Numa entrevista recente, José Padilha confessou que introduziu, sem o conhecimento do estúdio, referências aos pensadores da filosofia da mente, que nos ajudam a pensar as questões deste pendor. A personagem do médico responsável pela transformação do Robocop, Dennett Norton, remete ao filósofo Daniel Dennet, conhecido pela sua teoria que estabelece os estados mentais como entidades teóricas. A nossa consciência estabelecer-se-ia a partir de relações funcionais, de disposições semanticamente avaliáveis que apresentam poderes causais (crenças, convicções, discursos), e não apenas da acomodação orgânica dos nossos cérebros. Nesse quadro, a sua perspectiva evolutiva da cultura permite chegar à noção de uma competência sem compreensão (podemos repetir e reproduzir uma palavra ou uma ordem sem a compreender) – a dado momento, o Robocop tem a competência para matar, mas não a compreensão desse ato. A questão da escolha humana impõe-se, assim, como a capacidade de alterar o curso dos eventos. A vitória do Robocop é a derrota de Alex Murphy.  

Mas aqui, uma vez mais, o filme de Padilha remete para a crítica social. Este novo Robocop é mais poderoso, pois tem acesso a todo o circuito de informação e espionagem da cidade: câmaras de vídeo, cadastros policiais, comunicações. O seu poder panóptico é utilizado, numa primeira parte, de forma heróica, capturando fugitivos e assassinos condenados. Tudo se altera, no entanto, quando se depara com as imagens gravadas do atentado à vida de Alex Murphy, perpetrado pela própria Omnicorp.

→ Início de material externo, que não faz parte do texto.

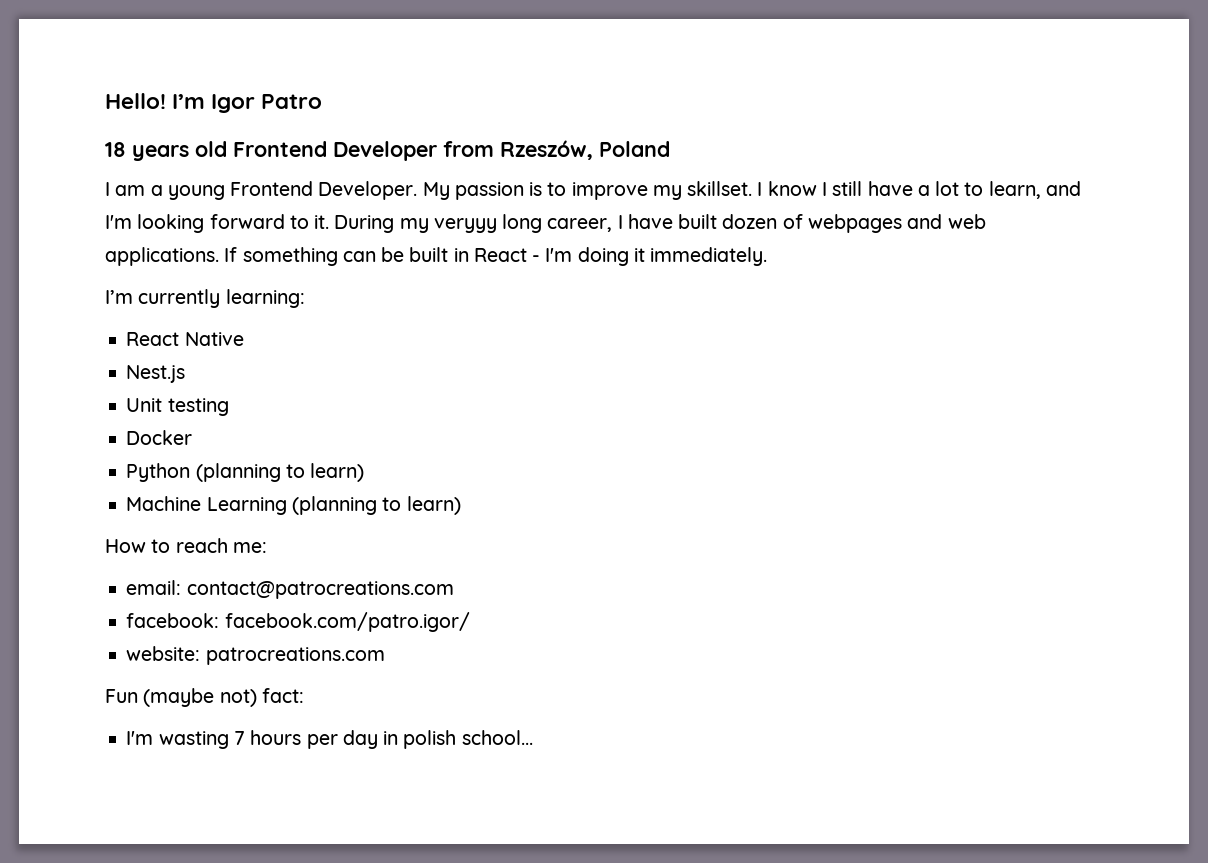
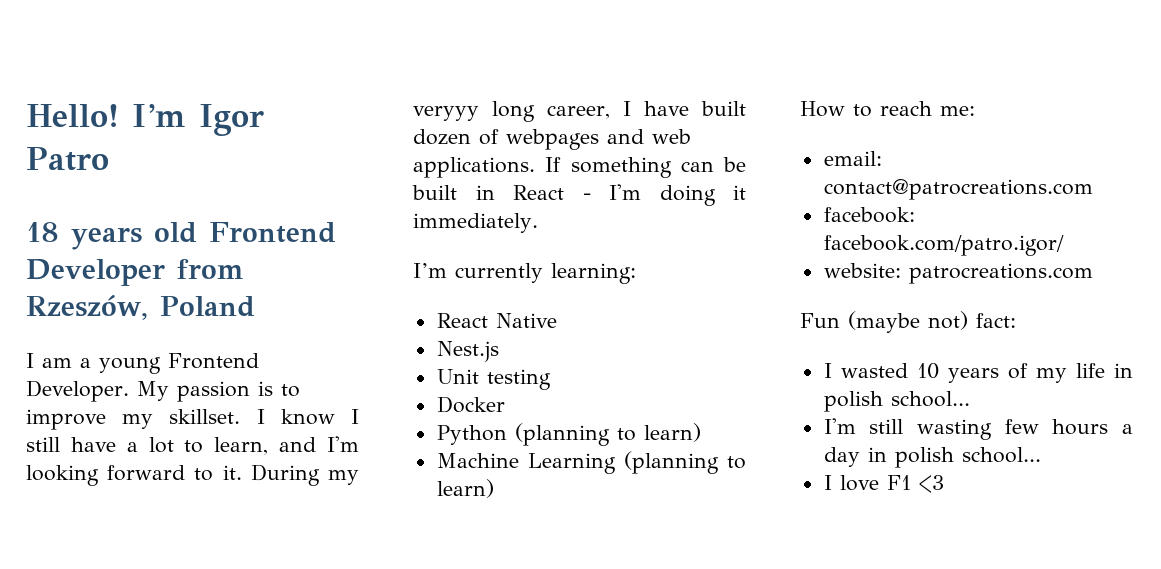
- I'm wasting 7 hours per day in polish school...
+ I wasted 10 years of my life in polish school...
+ I'm still wasting few hours a day in polish school...
+ I love F1 <3

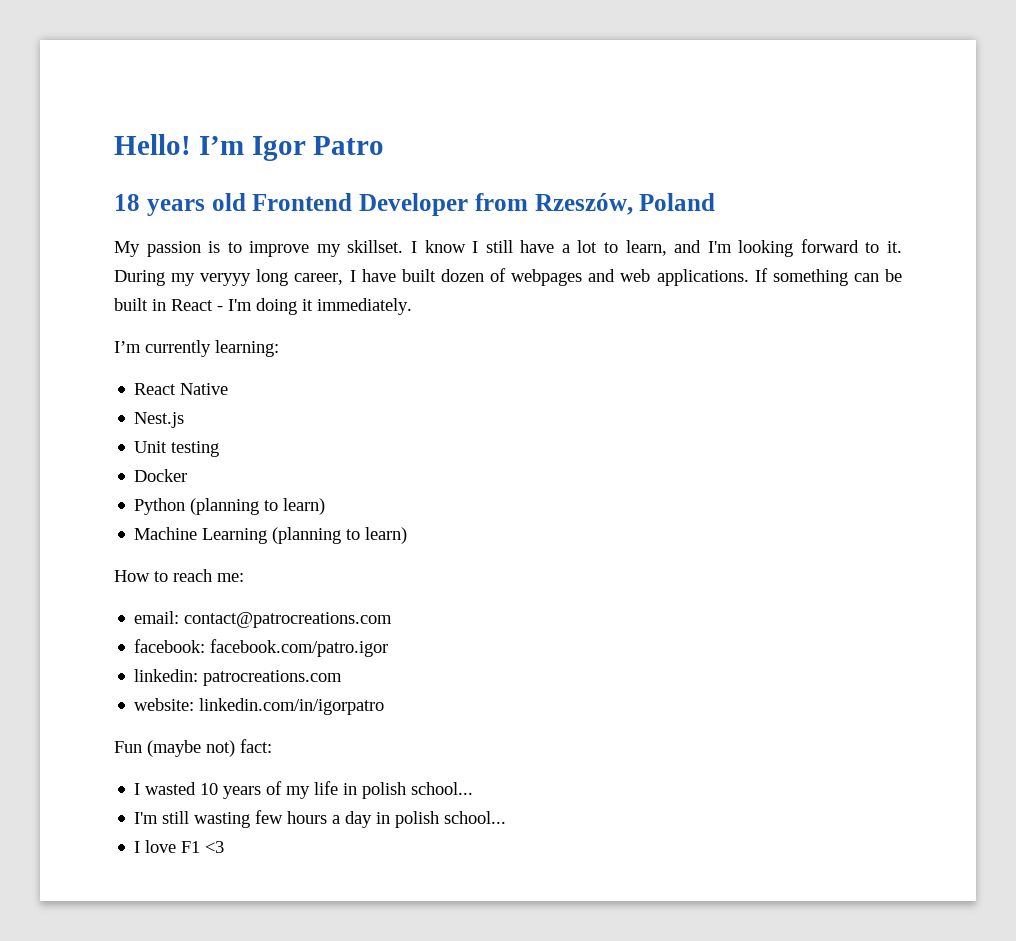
- I am a young Frontend Developer.
- facebook: facebook.com/patro.igor/
+ facebook: facebook.com/patro.igor
+ linkedin: patrocreations.com
- website: patrocreations.com
+ website: linkedin.com/in/igorpatro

No clímax do filme, Murphy é capaz de utilizar a tecnologia em seu favor, criando uma oposição que afeta os seus opressores.  

Neste ponto, Robocop chega à questão fundamental, como o reconhecimento da automação da violência dá lugar à escolha, à organização de uma resistência?Para responder precisamos perceber se esta guerra por outros meios retira a capacidade de criação de uma cultura antibélica produzida pelos impactos de um confronto prolongado, tal como se assistiu no Vietname. Os exemplos de Edward Snowden e Chelsea Manning serão pontos possíveis de uma inversão nesse contexto, em que o caldo do movimento Occupy foi essencial, mas até ver, Alex Murphy segue sendo um combatente solitário. 

*Fica prometida para breve uma crítica ao primeiro filme, neste mesmo espaço, pela pena do Ricardo Coelho.